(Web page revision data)
------------------------------------------------
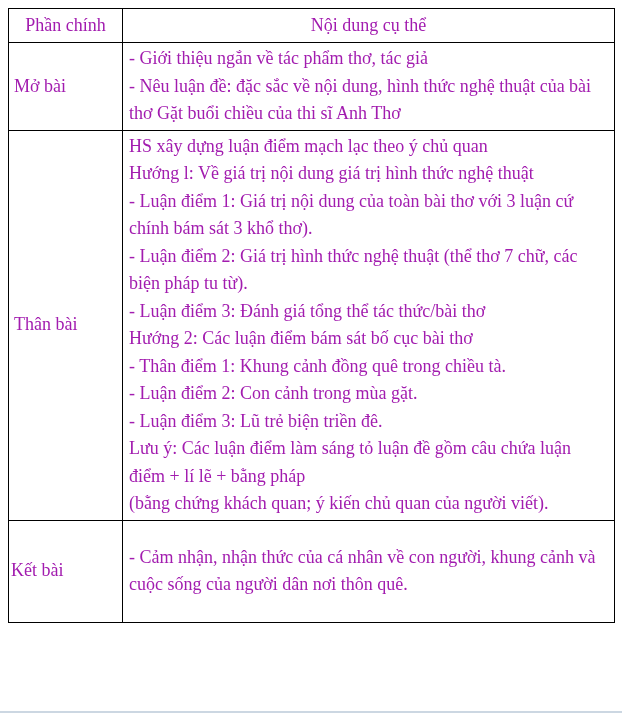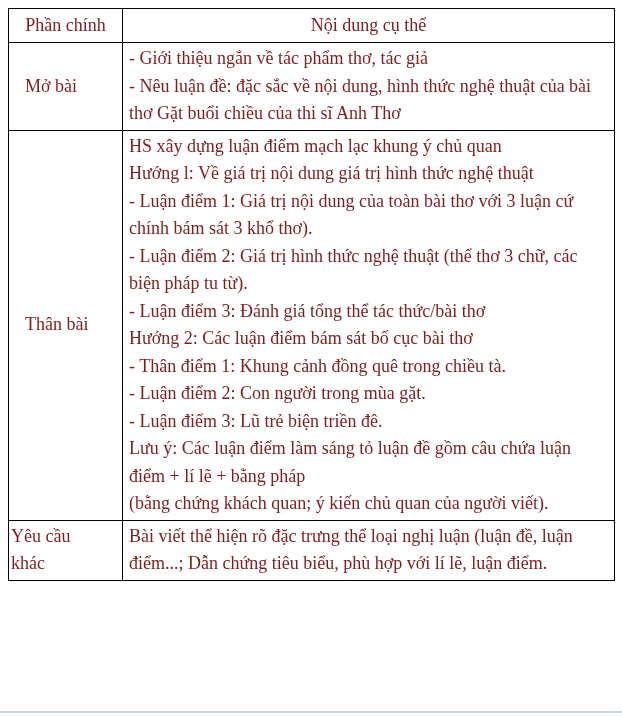"Phần chính" .page { color: #7f1d1d -> #a21caf }
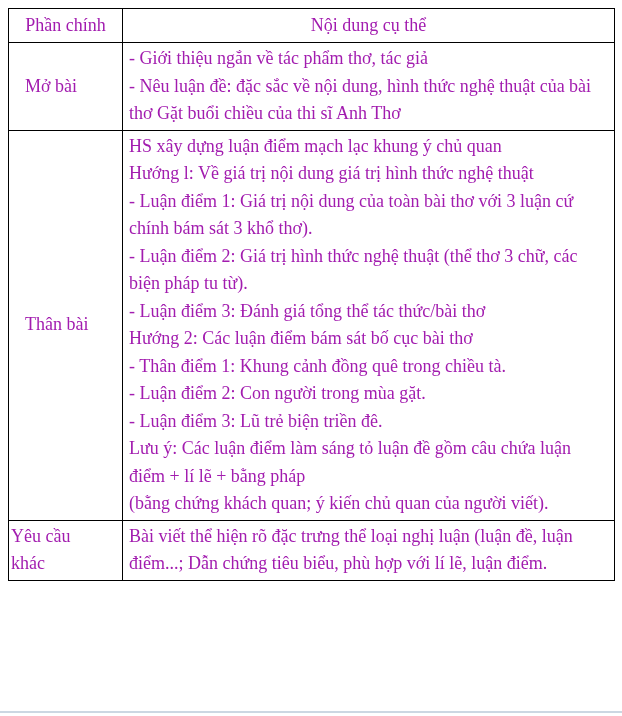"Mở bài" td.label-cell.indent { padding-left: 16px -> 5px }
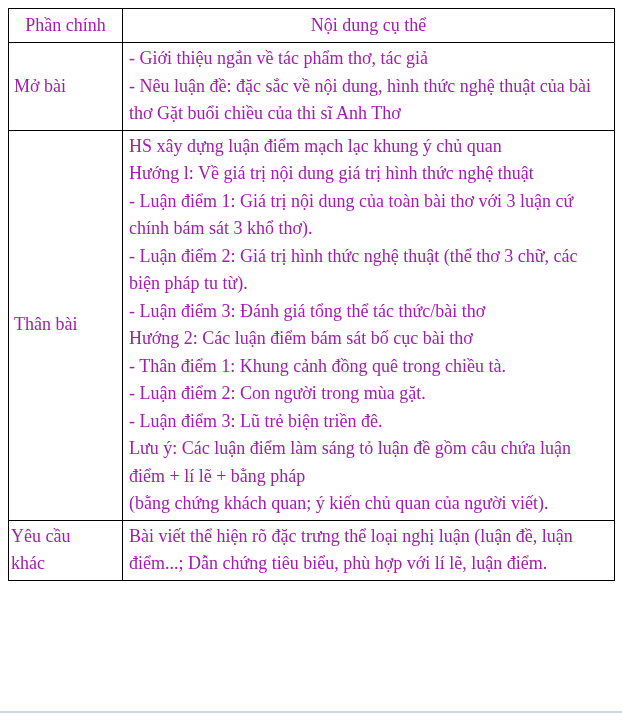"HS xây dựng luận điểm" div.para { text: khung -> theo }
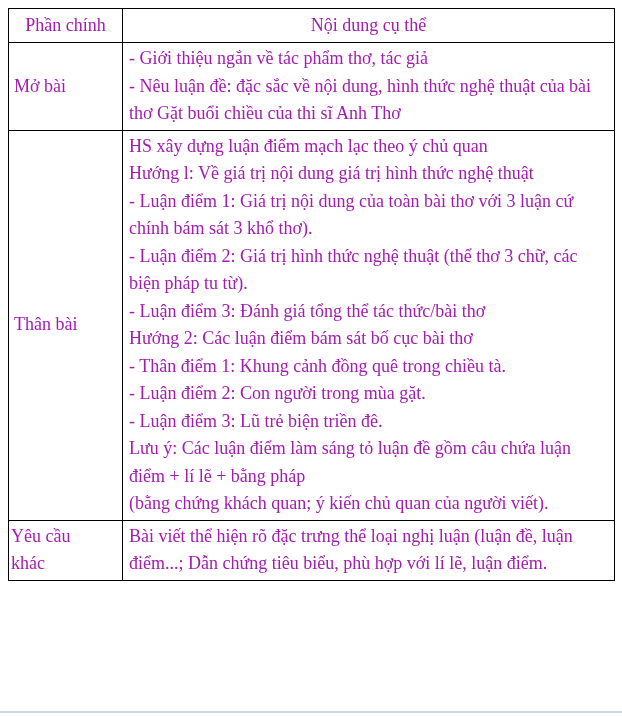"- Luận điểm 2: Giá" div.para { text: 3 -> 7 }
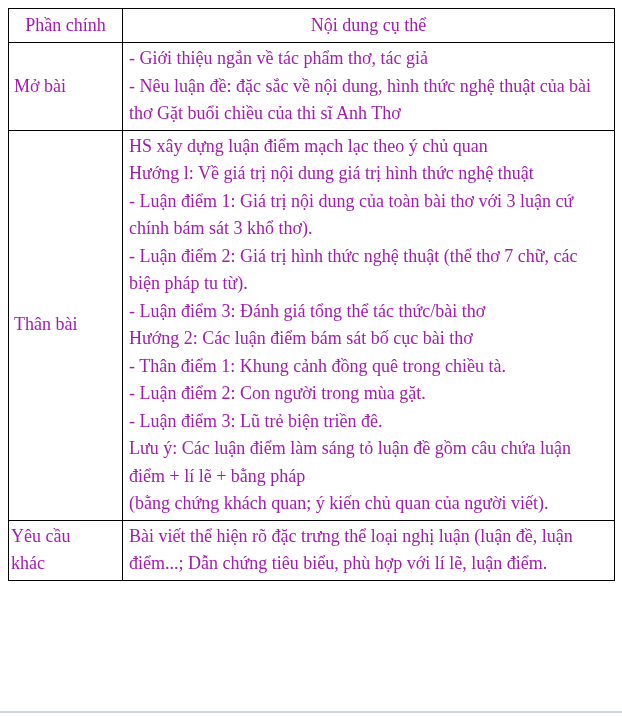"- Luận điểm 2: Con" div.para { text: người -> cảnh }
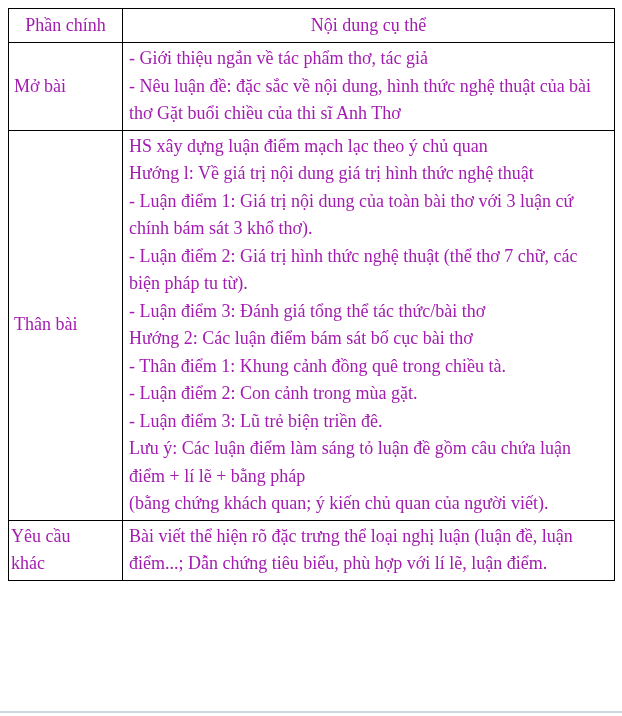"Kết bài" tr.row-ketbai { html: none -> <tr> <td>Kết bài</td> <td> <div>- Cảm nhận, nhận thức của cá nhân về con người, khung cảnh và cuộc sống của người dân nơi thôn quê.</div> </td> </tr> }
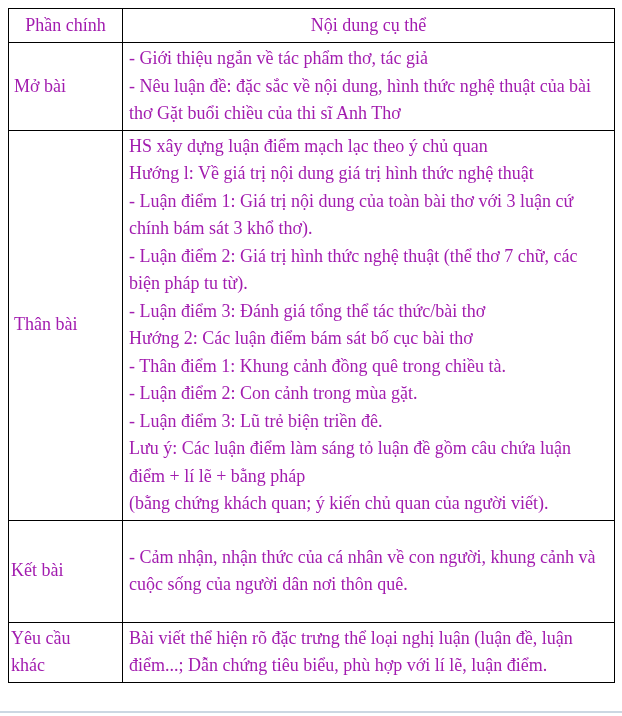"Yêu cầu khác" tr { html: <tr> <td>Yêu cầu khác</td> <td> <div>Bài viết thể hiện rõ đặc trưng thể loại nghị luận (luận đề, luận điểm...; Dẫn chứng tiêu biểu, phù hợp với lí lẽ, luận điểm.</div> </td> </tr> -> none }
------------------------------------------------
▶ _Directions for this task_
Repeat the data above exactly; images are not part of the copy.

▶ _Reply_
"Phần chính" .page { color: #7f1d1d -> #a21caf }
"Mở bài" td.label-cell.indent { padding-left: 16px -> 5px }
"HS xây dựng luận điểm" div.para { text: khung -> theo }
"- Luận điểm 2: Giá" div.para { text: 3 -> 7 }
"- Luận điểm 2: Con" div.para { text: người -> cảnh }
"Kết bài" tr.row-ketbai { html: none -> <tr> <td>Kết bài</td> <td> <div>- Cảm nhận, nhận thức của cá nhân về con người, khung cảnh và cuộc sống của người dân nơi thôn quê.</div> </td> </tr> }
"Yêu cầu khác" tr { html: <tr> <td>Yêu cầu khác</td> <td> <div>Bài viết thể hiện rõ đặc trưng thể loại nghị luận (luận đề, luận điểm...; Dẫn chứng tiêu biểu, phù hợp với lí lẽ, luận điểm.</div> </td> </tr> -> none }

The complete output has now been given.